■ Work order:
At the line containing "[407,332,635,347] [407,353,495,365] Calling", begin retyping, and stop after the last line of the data; add nothing.

■ Version difference data:

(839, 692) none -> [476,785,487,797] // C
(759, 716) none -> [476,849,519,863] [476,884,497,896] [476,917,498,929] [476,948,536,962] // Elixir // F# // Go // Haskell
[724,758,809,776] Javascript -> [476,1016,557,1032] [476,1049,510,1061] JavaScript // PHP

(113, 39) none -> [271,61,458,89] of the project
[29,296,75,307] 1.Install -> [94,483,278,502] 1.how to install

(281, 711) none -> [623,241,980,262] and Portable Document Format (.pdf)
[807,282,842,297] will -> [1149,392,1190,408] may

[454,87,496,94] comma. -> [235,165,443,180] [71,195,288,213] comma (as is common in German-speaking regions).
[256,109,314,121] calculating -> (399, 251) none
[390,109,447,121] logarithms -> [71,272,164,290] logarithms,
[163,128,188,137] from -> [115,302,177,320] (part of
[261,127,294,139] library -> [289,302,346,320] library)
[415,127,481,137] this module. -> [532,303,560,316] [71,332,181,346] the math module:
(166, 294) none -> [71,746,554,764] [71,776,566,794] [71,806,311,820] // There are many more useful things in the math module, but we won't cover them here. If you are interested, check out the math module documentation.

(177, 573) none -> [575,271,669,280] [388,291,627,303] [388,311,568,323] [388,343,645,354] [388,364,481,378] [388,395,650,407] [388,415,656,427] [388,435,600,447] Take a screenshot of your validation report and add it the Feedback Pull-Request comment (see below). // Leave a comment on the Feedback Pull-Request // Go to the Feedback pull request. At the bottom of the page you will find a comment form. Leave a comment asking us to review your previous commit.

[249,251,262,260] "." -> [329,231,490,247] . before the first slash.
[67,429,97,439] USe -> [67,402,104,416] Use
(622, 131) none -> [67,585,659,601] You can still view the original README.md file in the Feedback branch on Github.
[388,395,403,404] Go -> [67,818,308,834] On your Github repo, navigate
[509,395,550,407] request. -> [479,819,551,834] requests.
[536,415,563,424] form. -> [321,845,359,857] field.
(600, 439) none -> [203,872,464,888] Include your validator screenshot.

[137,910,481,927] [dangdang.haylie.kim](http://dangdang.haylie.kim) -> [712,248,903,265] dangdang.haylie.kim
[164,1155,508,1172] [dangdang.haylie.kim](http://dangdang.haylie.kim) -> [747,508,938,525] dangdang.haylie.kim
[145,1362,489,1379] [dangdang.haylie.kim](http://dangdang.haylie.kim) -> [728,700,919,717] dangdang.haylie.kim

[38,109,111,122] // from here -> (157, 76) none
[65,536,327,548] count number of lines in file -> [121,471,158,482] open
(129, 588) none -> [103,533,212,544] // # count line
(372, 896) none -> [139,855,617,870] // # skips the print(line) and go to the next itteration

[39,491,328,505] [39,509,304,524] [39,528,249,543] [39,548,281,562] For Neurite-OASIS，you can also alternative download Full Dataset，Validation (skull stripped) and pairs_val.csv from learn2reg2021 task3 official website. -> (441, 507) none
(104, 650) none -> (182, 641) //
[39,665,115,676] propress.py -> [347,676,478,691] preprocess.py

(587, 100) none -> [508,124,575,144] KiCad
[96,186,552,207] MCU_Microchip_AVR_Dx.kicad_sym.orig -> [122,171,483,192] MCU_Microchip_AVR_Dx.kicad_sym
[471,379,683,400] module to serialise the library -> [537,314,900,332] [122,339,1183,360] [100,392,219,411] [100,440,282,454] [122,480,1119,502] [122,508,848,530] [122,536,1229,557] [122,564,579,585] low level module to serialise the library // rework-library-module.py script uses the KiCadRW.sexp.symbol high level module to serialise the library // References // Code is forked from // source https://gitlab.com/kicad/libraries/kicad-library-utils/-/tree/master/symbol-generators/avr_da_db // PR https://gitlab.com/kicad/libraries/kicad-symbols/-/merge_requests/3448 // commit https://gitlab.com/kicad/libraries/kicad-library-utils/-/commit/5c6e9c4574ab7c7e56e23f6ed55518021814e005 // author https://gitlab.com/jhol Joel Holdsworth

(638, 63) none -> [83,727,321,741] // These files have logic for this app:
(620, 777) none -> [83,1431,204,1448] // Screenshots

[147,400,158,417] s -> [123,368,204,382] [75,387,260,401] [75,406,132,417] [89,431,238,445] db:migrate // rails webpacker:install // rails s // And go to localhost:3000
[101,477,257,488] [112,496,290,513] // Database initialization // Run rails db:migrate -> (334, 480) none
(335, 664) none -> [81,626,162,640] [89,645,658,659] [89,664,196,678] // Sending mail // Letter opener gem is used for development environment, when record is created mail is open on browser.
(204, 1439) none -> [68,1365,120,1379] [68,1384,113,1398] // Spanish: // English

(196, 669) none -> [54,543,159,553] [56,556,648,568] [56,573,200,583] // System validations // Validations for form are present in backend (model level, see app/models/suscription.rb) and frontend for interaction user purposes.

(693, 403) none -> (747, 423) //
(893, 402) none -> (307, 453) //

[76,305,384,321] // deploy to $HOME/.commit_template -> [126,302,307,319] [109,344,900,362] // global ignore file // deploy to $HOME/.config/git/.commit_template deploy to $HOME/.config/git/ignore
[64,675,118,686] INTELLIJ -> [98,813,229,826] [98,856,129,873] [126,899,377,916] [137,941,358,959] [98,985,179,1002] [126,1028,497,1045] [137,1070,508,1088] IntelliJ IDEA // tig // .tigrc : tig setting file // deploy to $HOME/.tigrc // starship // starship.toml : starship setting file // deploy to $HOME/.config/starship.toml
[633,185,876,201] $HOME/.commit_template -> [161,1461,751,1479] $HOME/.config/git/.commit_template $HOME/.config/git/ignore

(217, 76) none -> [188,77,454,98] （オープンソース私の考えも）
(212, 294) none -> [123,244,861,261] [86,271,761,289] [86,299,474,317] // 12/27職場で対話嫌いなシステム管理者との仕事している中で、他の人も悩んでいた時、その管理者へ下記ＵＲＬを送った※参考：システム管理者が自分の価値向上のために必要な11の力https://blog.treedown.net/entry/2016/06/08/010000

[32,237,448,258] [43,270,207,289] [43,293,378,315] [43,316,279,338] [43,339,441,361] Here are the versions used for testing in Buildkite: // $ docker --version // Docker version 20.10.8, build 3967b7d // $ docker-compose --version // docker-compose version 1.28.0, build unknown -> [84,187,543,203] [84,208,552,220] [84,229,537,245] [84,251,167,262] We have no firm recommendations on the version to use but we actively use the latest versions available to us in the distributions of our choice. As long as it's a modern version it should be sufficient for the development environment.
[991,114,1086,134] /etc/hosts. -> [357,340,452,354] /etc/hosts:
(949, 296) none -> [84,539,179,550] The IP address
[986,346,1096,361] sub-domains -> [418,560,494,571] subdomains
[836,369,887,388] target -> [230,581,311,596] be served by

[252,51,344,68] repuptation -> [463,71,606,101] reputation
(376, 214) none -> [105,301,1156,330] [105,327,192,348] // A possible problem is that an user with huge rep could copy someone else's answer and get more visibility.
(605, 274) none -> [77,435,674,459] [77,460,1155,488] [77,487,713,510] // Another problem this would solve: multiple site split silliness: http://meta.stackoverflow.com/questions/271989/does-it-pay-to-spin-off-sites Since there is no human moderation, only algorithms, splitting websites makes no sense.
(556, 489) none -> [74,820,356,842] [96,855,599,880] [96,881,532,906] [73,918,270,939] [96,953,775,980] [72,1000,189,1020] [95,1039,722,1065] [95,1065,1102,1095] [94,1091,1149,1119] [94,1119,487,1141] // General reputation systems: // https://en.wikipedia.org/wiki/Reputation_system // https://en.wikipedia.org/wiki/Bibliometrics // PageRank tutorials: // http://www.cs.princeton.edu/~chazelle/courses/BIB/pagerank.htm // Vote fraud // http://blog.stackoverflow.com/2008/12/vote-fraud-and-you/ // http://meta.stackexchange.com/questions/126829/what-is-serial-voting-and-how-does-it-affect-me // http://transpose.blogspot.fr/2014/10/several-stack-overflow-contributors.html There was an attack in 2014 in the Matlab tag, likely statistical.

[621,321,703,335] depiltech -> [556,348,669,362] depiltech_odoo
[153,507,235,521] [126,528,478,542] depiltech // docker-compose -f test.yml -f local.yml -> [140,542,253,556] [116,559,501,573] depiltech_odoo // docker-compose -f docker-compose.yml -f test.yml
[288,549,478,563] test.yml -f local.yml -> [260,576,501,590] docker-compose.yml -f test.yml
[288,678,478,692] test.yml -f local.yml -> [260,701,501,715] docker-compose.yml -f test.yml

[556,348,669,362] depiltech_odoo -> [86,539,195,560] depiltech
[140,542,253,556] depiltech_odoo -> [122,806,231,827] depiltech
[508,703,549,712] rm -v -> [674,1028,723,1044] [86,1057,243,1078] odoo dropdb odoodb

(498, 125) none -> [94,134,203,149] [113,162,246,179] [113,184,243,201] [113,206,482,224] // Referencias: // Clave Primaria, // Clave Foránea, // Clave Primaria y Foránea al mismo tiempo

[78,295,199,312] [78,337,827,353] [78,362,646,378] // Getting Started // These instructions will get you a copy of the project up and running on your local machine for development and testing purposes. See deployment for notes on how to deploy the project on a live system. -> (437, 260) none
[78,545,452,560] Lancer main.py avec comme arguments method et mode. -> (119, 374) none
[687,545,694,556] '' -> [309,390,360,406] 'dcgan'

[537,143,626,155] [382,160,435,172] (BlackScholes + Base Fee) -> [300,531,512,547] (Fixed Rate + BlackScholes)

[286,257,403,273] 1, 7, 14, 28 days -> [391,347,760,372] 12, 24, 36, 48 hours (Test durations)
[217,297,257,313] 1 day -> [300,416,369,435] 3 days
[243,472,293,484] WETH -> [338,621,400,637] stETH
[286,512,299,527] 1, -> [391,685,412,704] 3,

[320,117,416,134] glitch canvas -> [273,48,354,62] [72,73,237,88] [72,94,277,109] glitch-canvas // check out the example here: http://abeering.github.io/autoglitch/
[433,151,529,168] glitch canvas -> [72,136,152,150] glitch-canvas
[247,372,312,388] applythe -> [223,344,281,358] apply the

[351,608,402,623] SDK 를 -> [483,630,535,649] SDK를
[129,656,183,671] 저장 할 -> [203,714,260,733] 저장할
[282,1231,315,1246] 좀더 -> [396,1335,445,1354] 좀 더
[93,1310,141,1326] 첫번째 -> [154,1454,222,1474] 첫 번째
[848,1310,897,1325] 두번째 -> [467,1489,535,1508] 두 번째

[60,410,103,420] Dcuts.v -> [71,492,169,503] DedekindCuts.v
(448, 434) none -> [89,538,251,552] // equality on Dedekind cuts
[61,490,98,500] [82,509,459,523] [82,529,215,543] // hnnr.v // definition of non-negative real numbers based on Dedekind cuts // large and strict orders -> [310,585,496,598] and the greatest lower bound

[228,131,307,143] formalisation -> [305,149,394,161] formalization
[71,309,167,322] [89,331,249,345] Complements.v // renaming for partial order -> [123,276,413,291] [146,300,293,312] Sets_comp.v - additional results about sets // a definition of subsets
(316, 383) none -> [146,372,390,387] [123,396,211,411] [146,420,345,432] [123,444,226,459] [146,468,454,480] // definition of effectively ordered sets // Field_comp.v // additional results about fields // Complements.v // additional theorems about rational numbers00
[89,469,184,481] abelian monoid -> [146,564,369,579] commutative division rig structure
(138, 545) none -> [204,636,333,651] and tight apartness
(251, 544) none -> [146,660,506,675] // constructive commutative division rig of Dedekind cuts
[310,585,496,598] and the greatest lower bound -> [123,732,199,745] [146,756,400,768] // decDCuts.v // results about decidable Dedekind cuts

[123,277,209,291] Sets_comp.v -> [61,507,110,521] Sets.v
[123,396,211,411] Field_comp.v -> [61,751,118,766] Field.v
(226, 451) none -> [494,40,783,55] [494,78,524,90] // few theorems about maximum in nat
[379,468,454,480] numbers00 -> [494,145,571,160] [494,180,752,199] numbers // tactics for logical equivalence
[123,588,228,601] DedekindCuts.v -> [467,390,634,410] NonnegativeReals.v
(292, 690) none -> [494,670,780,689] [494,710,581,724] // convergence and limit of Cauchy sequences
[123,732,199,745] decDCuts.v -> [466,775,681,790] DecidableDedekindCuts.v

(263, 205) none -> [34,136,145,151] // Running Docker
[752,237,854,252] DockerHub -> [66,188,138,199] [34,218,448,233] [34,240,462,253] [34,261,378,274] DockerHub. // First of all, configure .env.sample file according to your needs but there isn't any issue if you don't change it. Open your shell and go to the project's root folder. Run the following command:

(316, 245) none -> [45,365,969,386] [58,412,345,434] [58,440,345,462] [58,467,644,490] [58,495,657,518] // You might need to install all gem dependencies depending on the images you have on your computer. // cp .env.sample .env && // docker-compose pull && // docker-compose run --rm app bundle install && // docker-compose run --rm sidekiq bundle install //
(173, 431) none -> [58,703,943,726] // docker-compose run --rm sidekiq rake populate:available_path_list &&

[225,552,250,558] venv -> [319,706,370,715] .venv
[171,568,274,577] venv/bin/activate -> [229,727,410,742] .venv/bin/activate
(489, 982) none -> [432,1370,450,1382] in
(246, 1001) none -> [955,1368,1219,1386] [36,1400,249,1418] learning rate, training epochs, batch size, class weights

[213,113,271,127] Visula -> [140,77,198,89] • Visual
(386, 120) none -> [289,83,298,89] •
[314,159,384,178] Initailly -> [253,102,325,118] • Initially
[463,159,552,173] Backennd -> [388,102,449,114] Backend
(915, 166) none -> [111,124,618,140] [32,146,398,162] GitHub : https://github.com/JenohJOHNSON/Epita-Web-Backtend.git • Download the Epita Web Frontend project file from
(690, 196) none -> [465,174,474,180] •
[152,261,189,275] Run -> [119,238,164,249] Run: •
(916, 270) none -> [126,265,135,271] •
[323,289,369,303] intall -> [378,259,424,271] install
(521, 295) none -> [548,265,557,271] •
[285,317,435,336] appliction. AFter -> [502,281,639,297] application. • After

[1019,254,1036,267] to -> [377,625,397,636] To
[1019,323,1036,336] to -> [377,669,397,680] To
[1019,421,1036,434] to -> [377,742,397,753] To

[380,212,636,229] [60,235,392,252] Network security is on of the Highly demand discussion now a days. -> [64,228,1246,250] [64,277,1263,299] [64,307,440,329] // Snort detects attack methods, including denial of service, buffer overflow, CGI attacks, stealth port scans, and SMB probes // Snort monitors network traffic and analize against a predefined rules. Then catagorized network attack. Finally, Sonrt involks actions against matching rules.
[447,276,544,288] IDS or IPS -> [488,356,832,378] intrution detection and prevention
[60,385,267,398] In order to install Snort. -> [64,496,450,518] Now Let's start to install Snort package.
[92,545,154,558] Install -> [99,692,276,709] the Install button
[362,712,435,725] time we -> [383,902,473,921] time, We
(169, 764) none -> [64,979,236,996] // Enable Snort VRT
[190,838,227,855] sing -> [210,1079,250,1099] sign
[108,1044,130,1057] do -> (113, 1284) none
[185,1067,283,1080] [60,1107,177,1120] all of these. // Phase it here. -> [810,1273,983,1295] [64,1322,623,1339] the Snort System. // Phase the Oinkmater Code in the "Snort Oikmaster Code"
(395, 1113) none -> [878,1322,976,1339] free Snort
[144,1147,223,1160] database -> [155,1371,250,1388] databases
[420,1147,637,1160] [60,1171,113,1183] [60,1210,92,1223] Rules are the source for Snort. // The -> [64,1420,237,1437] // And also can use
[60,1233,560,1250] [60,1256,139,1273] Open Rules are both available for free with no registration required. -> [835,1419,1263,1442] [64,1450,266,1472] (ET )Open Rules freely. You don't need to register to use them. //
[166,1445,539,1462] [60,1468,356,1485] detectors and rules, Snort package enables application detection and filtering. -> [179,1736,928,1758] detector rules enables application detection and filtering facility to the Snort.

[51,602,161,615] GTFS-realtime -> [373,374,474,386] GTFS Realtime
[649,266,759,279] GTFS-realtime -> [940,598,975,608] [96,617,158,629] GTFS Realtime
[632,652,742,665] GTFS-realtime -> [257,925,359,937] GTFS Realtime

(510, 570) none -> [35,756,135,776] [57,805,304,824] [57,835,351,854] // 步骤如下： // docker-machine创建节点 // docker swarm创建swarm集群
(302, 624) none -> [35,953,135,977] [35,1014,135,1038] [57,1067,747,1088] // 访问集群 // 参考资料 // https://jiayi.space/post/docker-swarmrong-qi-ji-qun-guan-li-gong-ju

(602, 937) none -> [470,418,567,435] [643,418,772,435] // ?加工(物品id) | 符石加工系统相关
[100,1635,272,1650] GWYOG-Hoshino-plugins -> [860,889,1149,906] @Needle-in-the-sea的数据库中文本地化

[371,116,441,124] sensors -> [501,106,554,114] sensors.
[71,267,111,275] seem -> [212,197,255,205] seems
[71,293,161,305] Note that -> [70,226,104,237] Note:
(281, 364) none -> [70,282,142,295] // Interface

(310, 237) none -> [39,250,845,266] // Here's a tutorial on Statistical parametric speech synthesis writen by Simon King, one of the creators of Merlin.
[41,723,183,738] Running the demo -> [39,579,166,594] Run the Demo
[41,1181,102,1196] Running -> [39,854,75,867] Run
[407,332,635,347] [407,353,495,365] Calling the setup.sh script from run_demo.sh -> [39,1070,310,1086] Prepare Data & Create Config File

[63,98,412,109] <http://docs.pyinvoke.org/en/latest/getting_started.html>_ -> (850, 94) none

■ Solution to this exercise:
[407,332,635,347] [407,353,495,365] Calling the setup.sh script from run_demo.sh -> [39,1070,310,1086] Prepare Data & Create Config File

[63,98,412,109] <http://docs.pyinvoke.org/en/latest/getting_started.html>_ -> (850, 94) none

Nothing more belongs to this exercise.